For the past century, episodes of mass hysteria have been dominated by reports of strange odors and fears of toxic gases. In the 1930s and '40s, dozens of people in Virginia and Illinois reported being attacked by a "mad gassers" who released toxic fumes into their homes; the odors were later found to have caused by such mundane things as blocked chimneys and flatulence. Then came Sept. 11. The terrible events of that day, and the anthrax attacks that followed, caused profound anxiety about terrorism. There were thousands of anthrax false alarms in October alone, in which the reported symptoms were hard to distinguish from those of a real attack.(Read about China's rising production costs.)

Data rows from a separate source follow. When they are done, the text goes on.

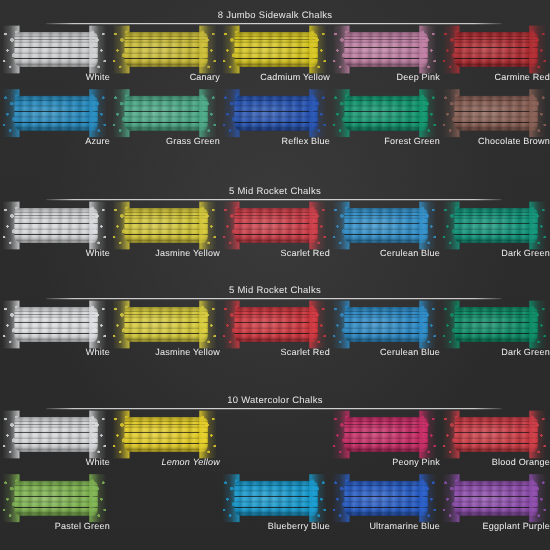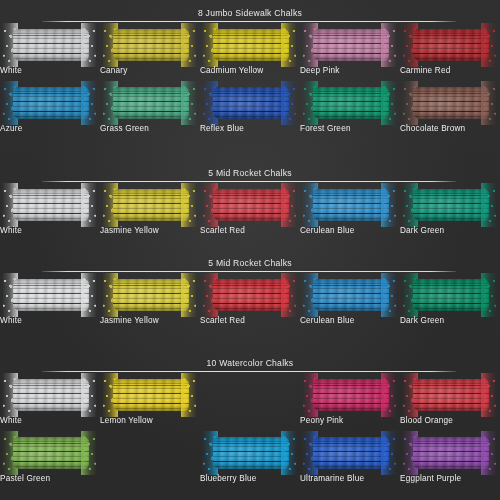--- a/index.html
+++ b/index.html
@@ -149,21 +149,21 @@
   .smear .dust-r {
     right: -4px;
     transform: scaleX(-1);
   }
 
   .swatch-label {
     position: absolute;
     left: 0;
     top: 40px;
     width: 100px;
-    text-align: left;
+    text-align: right;
     color: #efefef;
     font-size: 8.2px;
     letter-spacing: 0.2px;
     white-space: nowrap;
   }
 </style>
 </head>
 <body>
 
 <div id="page" style="background: rgb(46, 46, 46);">
@@ -408,21 +408,21 @@
         <div class="swatch-wrap">
           <div class="smear" style="--c: #dcdee0;">
             <div class="dust-l"></div>
             <div class="body"></div>
             <div class="gaps"></div>
             <div class="dust-r"></div>
           </div>
         </div>
         <div class="swatch-label">White</div>
       </div>
-      <div class="cell" style="left: 100px;">
+      <div class="cell" style="left: 100px; font-style: italic;">
         <div class="swatch-wrap">
           <div class="smear" style="--c: #ead32a;">
             <div class="dust-l"></div>
             <div class="body"></div>
             <div class="gaps"></div>
             <div class="dust-r"></div>
           </div>
         </div>
         <div class="swatch-label">Lemon Yellow</div>
       </div>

An abnormal odor is now the trigger "in nearly all episodes of acute mass hysteria," Wessely says. In Cambodia, a bad smell was reported at a factory that makes clothing for H&M before some 200 workers collapsed in two separate incidents in August. But investigations by Cambodian officials, the ILO and H&M "have not found any plausible causes so far," H&M said in a statement. "The workers' health, well-being and safety are of importance to us and we [will] do all we can to find the root causes of the incidents." It dismissed a diagnosis of mass hysteria as "speculating."

ILO experts might yet discover a cause that rules out mass hysteria. (In the 1980s, Puerto Rican garment workers diagnosed with hysteria were later found to have been poisoned.) Nevertheless, a decade of unsolved mass faintings reflects unfavorably on Cambodia's garment industry and the famous Western companies it supplies. "This is a wakeup call for the industry to pay more attention to the well-being of the workers," Poutiainen says. "At the end of the day, they have given a lot to Cambodia."